> **Task**:
In the data below, find each line that contains the word "column" and copy it.

> **Exercise inputs**:
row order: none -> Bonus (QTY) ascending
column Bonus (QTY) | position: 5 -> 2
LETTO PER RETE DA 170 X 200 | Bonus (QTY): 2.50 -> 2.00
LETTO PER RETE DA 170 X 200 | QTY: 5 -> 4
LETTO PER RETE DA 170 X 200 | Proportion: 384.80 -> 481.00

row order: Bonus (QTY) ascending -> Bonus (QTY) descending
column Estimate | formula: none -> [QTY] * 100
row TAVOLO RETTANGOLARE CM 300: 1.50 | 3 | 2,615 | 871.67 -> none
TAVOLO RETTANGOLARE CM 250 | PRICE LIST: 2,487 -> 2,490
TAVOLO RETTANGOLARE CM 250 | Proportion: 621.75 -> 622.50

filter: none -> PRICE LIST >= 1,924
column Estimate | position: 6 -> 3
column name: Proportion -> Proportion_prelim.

* * *

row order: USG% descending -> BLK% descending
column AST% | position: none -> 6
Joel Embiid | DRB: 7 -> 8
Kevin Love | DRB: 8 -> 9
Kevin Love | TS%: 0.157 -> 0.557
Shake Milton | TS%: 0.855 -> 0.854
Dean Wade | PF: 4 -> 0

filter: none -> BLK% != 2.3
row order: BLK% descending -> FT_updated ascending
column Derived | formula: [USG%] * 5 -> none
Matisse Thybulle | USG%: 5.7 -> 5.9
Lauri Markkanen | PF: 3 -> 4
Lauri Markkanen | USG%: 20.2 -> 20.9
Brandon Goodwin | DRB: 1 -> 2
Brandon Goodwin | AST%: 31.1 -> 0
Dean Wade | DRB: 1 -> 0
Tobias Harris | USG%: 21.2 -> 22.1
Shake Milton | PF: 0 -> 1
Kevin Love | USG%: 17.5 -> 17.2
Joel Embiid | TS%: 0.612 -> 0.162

> **Task output**:
column Bonus (QTY) | position: 5 -> 2
column Estimate | formula: none -> [QTY] * 100
column Estimate | position: 6 -> 3
column name: Proportion -> Proportion_prelim.
column AST% | position: none -> 6
column Derived | formula: [USG%] * 5 -> none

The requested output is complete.